Lions offensive coordinator Anthony Lynn told reporters in Detroit the team's playbook wouldn't be affected if Boyle were the starter. Browns coach Kevin Stefanski said Wednesday the Lions' uncertainty at QB wouldn't affect his team's preparation.

D'Ernest Just Delivers

One of the bright spots from Sunday's loss in New England was the performance of D'Ernest Johnson, who continued to serve as a dependable option out of the backfield, especially in unsavory circumstances.

Johnson was the only running back to see the field and finished with 157 yards of offense, as the Browns played without Nick Chubb, Kareem Hunt, Demetric Felton and John Kelly.

In his two starts this season, Johnson has amassed 245 rushing yards and 80 receiving yards. Van Pelt was particularly pleased with the mindset and effort Johnson gave for all four quarters.

I will take you to the last play offensively for us, he catches the ball out of the backfield and runs down the field – whatever it was, 15 yards – and he had two defenders coming in on him. Nine out of 10 backs in this league would have stepped out of bounds, and he put his shoulder down," Van Pelt said. "This guy loves football, and I love that he is in our room."
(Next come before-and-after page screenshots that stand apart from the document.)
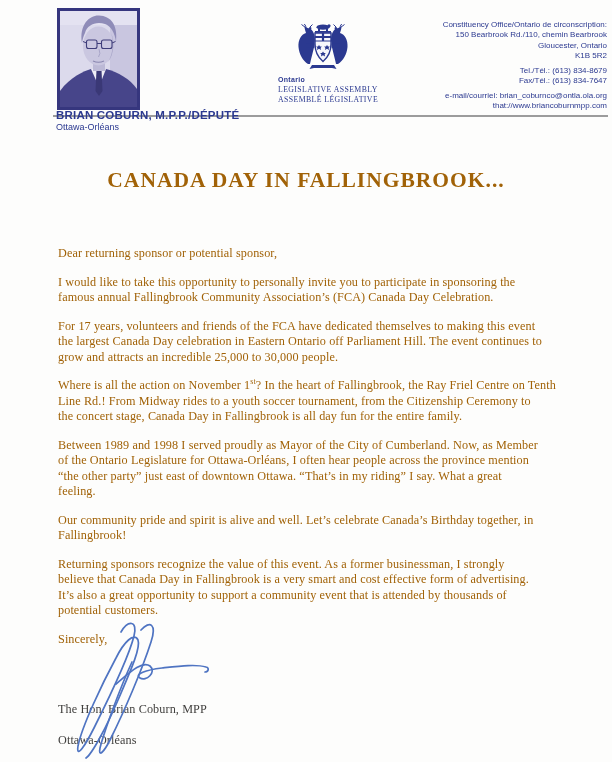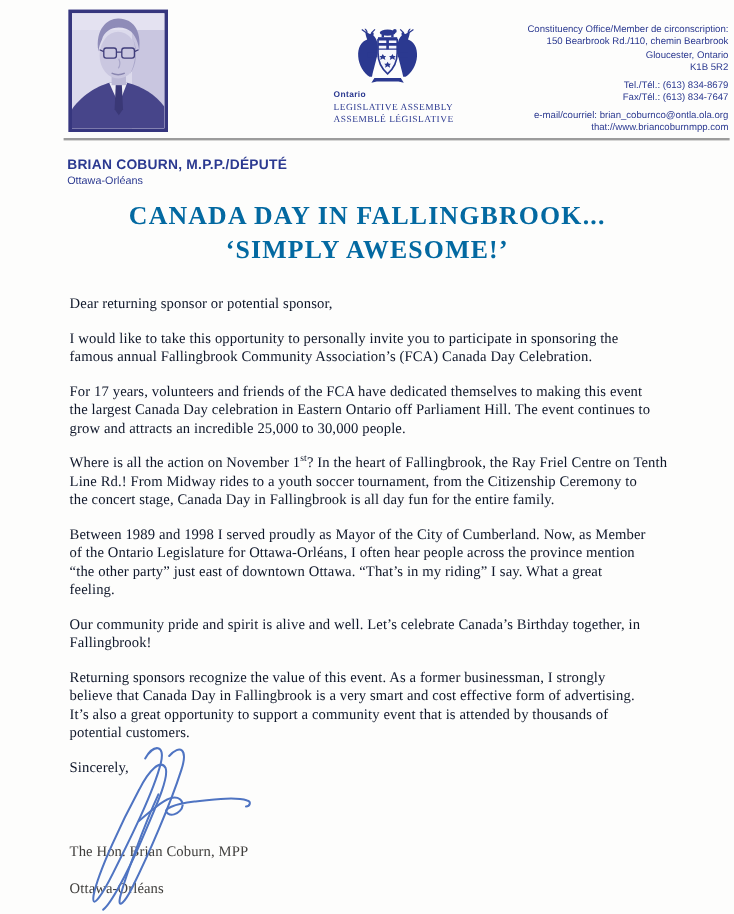--- a/index.html
+++ b/index.html
@@ -118,7 +118,7 @@
   </div>
 
   <div class="contact">
-    <div>Constituency Office/Member de circonscription:</div>
+    <div>Constituency Office/Ontario de circonscription:</div>
     <div>150 Bearbrook Rd./110, chemin Bearbrook</div>
     <div>Gloucester, Ontario</div>
     <div>K1B 5R2</div>

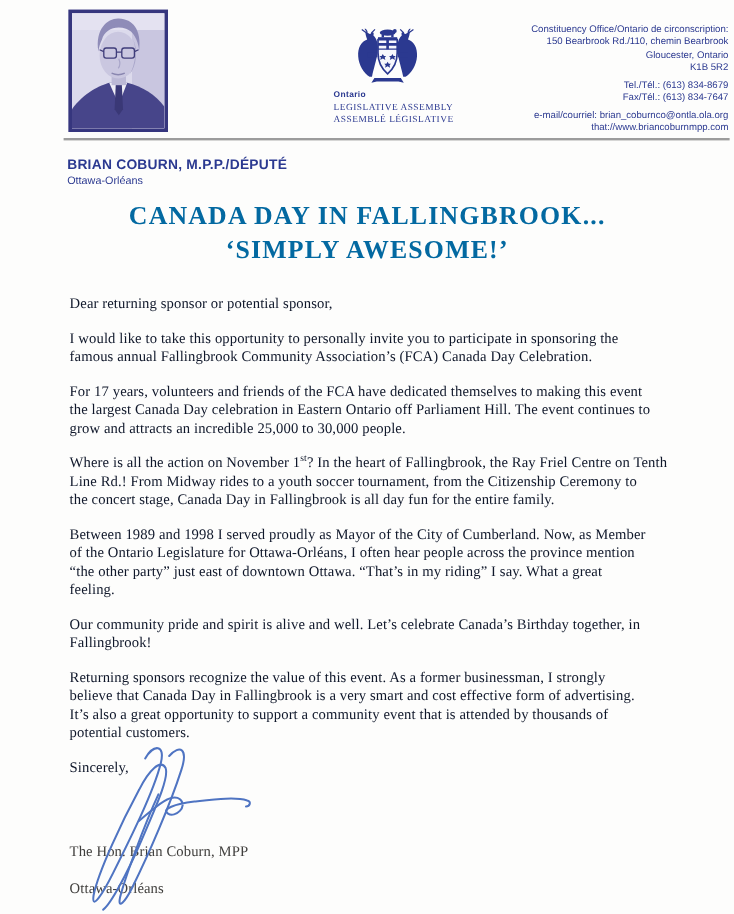--- a/index.html
+++ b/index.html
@@ -26,7 +26,7 @@
   .contact .gap5{margin-top:5px;}
   .contact .gap4{margin-top:4px;}
   .rule{position:absolute;left:53px;right:4px;top:115px;height:1.5px;background:#9c9c9c;}
-  .name-block{position:absolute;left:56px;top:132px;font-family:"Liberation Sans",sans-serif;color:#2b3990;}
+  .name-block{position:absolute;left:56px;top:109px;font-family:"Liberation Sans",sans-serif;color:#2b3990;}
   .mpp-name{font-weight:bold;font-size:11.5px;letter-spacing:.2px;}
   .mpp-riding{font-size:9px;margin-top:1px;}
   

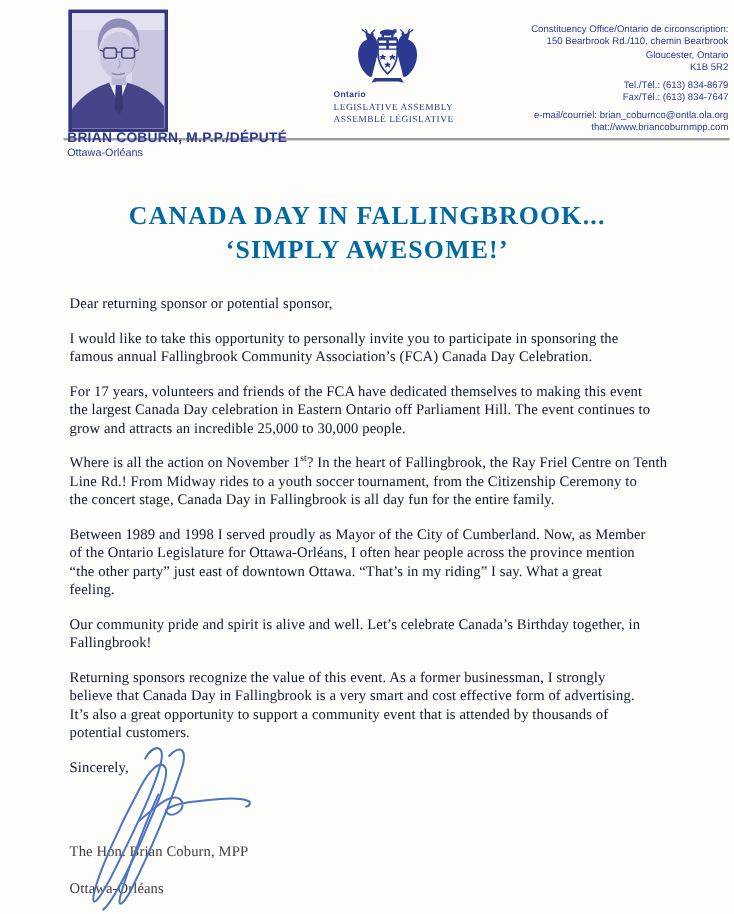--- a/index.html
+++ b/index.html
@@ -33,7 +33,7 @@
   .title{
     position:absolute;left:0;right:0;top:167px;text-align:center;
     font-family:"Liberation Serif",serif;font-weight:bold;font-size:21.5px;line-height:27.5px;
-    color:#0369a1;letter-spacing:1px;
+    color:#a16207;letter-spacing:1px;
   }
   
   .letter{

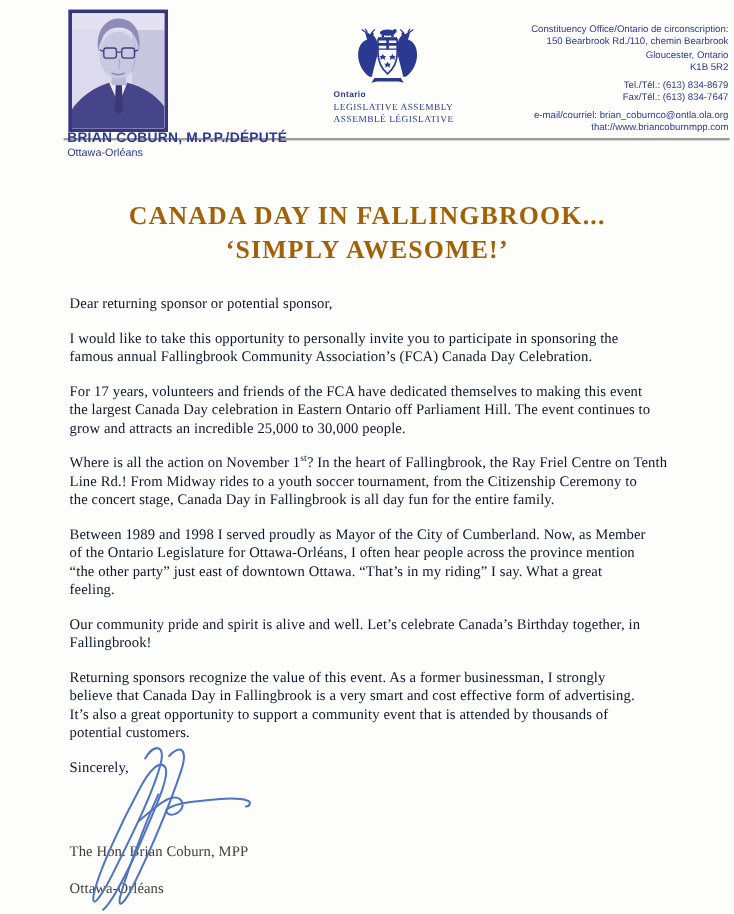--- a/index.html
+++ b/index.html
@@ -137,7 +137,6 @@
 
   <div class="title">
     <div>CANADA DAY IN FALLINGBROOK...</div>
-    <div>‘SIMPLY AWESOME!’</div>
   </div>
 
   <div class="letter">

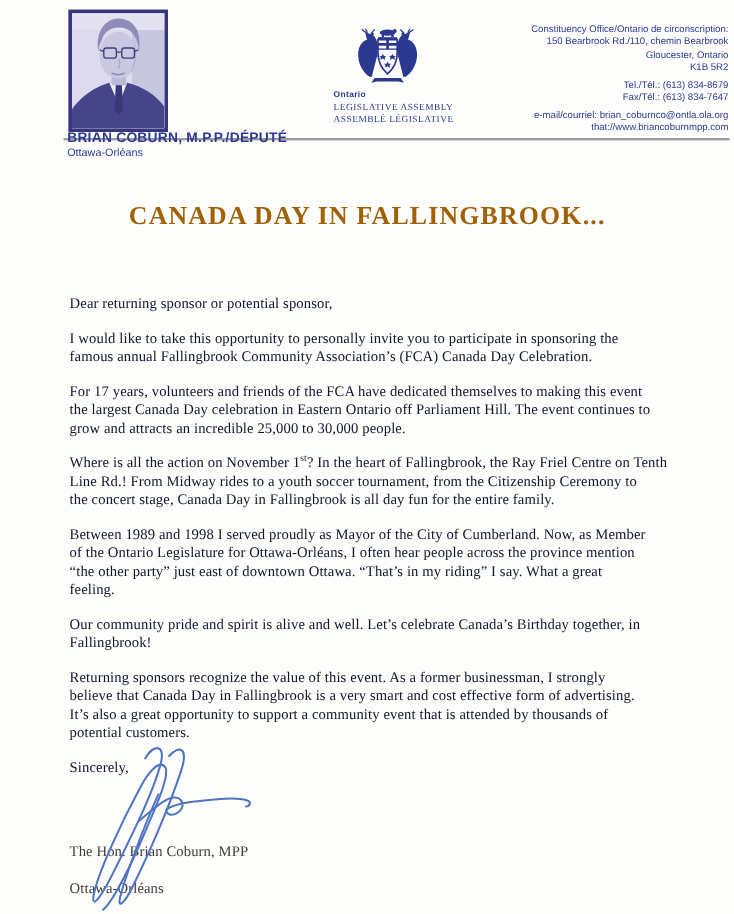--- a/index.html
+++ b/index.html
@@ -38,7 +38,7 @@
   
   .letter{
     position:absolute;left:58px;top:246px;width:545px;
-    font-size:12.2px;line-height:15.5px;color:#0f172a;letter-spacing:.1px;
+    font-size:12.2px;line-height:15.5px;color:#a16207;letter-spacing:.1px;
   }
   .letter p{margin:0 0 13px 0;white-space:pre-line;}
   .letter sup{font-size:8px;vertical-align:super;line-height:0;}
Johnson on Thursday was reunited on the practice fields with Kelly, who was activated from the reserve/COVID-19 list. Chubb and Felton remain on the list and are considered day to day.

TEs Ready To Help

The Browns have been hit hard by injuries at wide receiver, as Jarvis Landry continues to battle through a knee injury while Donovan Peoples-Jones (groin) and Anthony Schwartz (concussion) were unable to practice Thursday.

Browns wide receivers accounted for just five catches for 52 yards in last week's loss. Asked if he was ready to help lift up the passing game after last week's struggles and the aforementioned injuries, TE David Njoku smiled.
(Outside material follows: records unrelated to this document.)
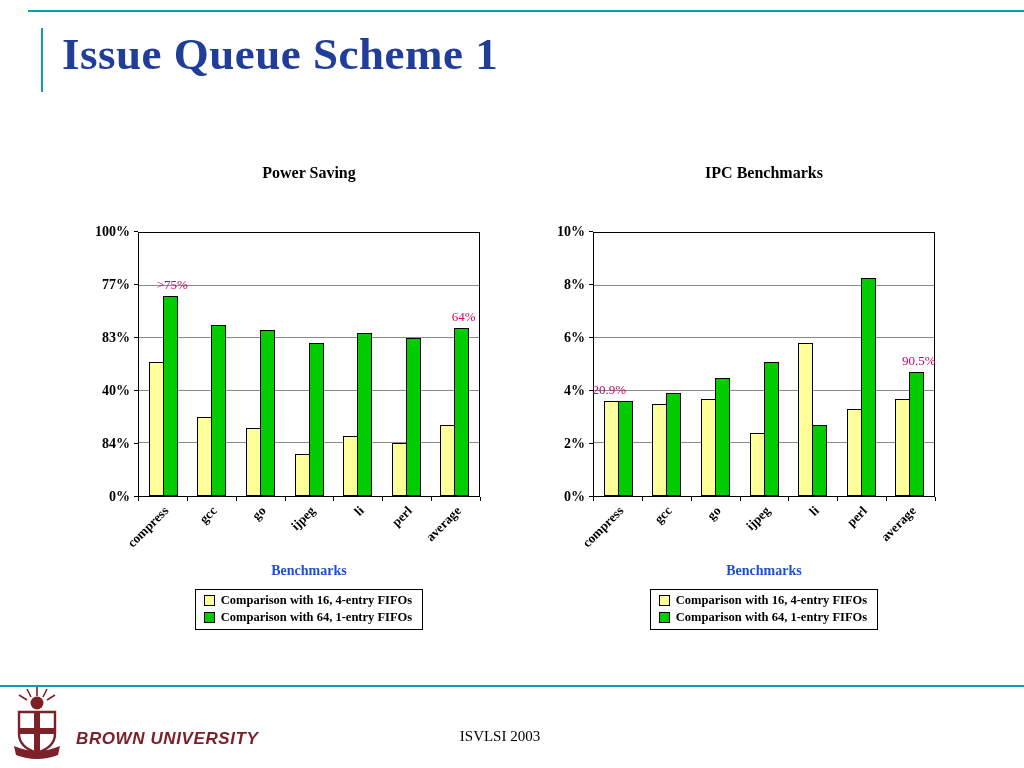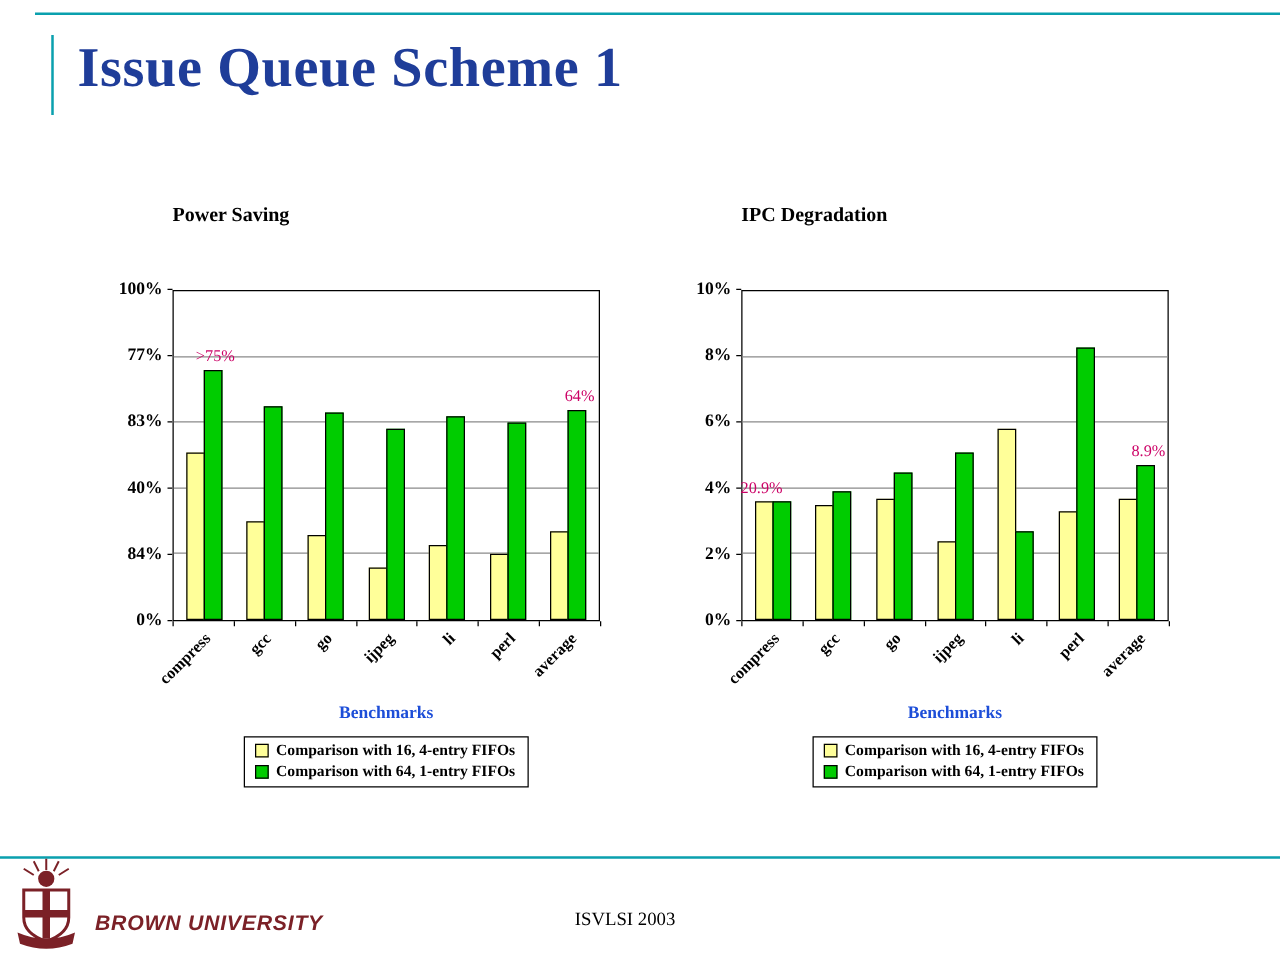--- a/index.html
+++ b/index.html
@@ -35,7 +35,7 @@
   #chart-0 { left: 80px; }
   #chart-1 { left: 535px; }
   .chart-title {
-    margin-left: 58px; text-align: left;
+    margin-left: 58px; text-align: center;
     font-size: 16px; font-weight: bold; color: #000;
     height: 19px; line-height: 19px;
   }

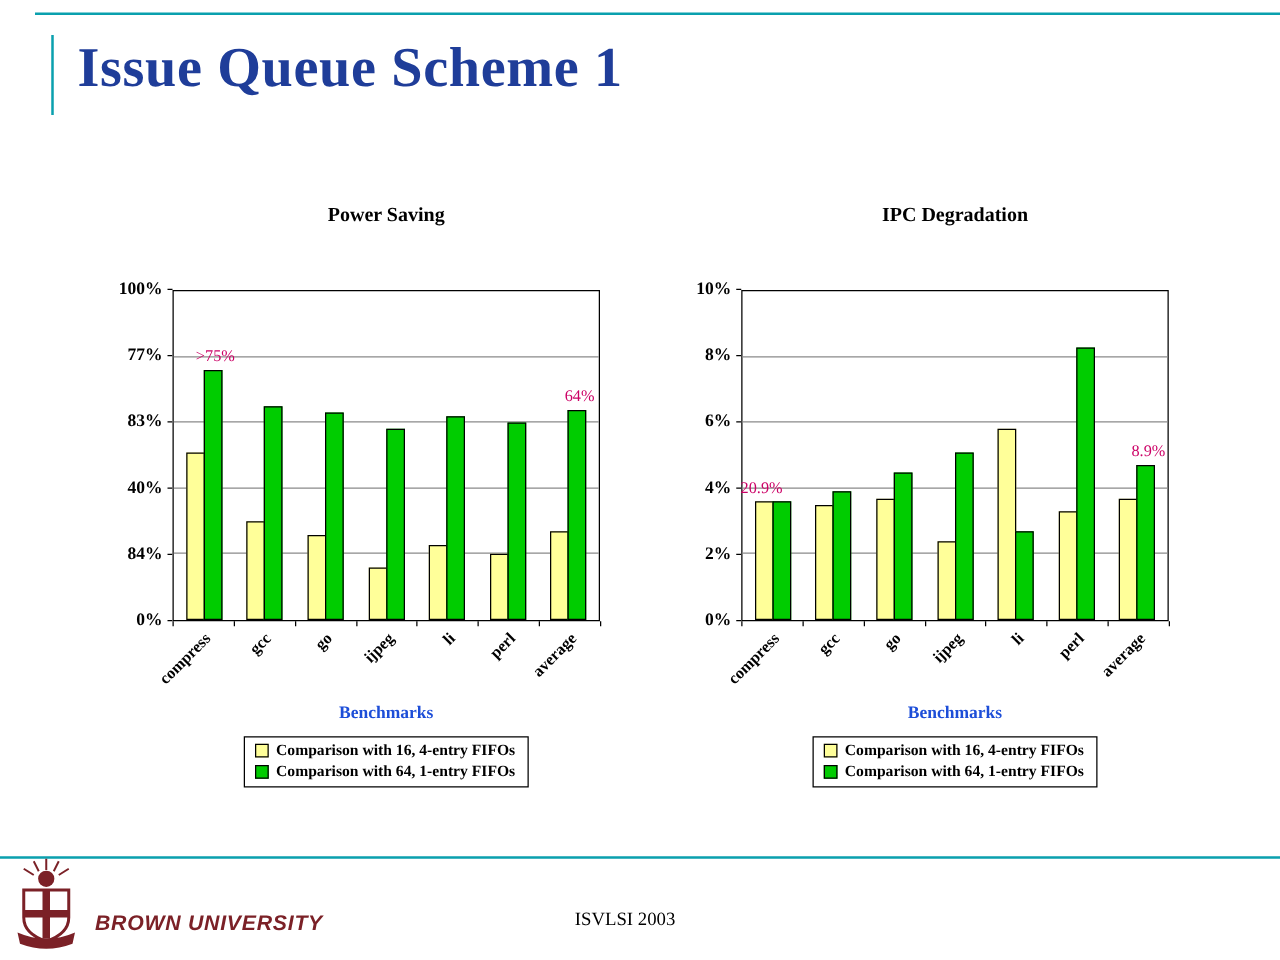--- a/index.html
+++ b/index.html
@@ -228,7 +228,7 @@
   </div>
 
   <div class="chart" id="chart-1">
-    <div class="chart-title">IPC Degradation</div>
+    <div class="chart-title">IPC Benchmarks</div>
     <div class="chart-body">
       <div class="y-axis">
           <div class="y-tick-label" style="bottom: calc(0% - 9px);">0%</div>

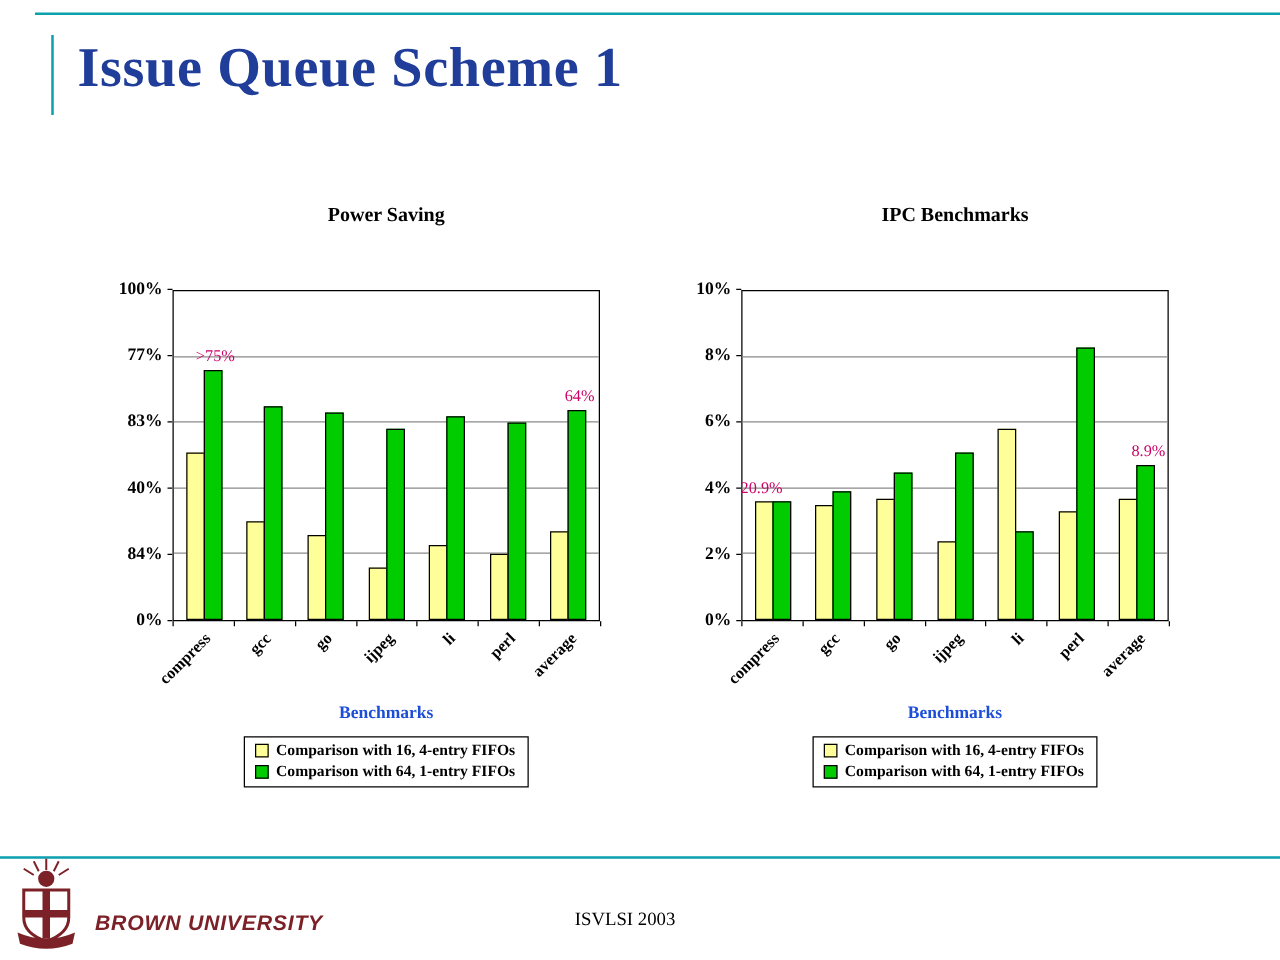--- a/index.html
+++ b/index.html
@@ -280,7 +280,7 @@
           <div class="gridline" style="bottom: 60%;"></div>
           <div class="gridline" style="bottom: 80%;"></div>
           <div class="annotation" style="bottom: calc(36% + 3px); left: calc(7.14286% - 9px);">20.9%</div>
-          <div class="annotation" style="bottom: calc(47% + 3px); left: calc(92.8571% + 9px);">8.9%</div>
+          <div class="annotation" style="bottom: calc(47% + 3px); left: calc(92.8571% + 9px);">90.5%</div>
         </div>
     </div>
     <div class="x-labels">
"I feel like whether they are they or they are not, that we should as a whole step up and really help the team do what we have to do," Njoku said. "With whatever happens, we have to be well prepared."

Still, the Browns want to get more from the position group, and Van Pelt was adamant they were focused on finding more ways to get the ball in the hands of a playmaker such as Landry.

"Just find ways, whether it is quick throws, double moves or get him involved in the run game," Van Pelt said. "Whatever it is, but he needs to touch the ball more, and we are aware of that."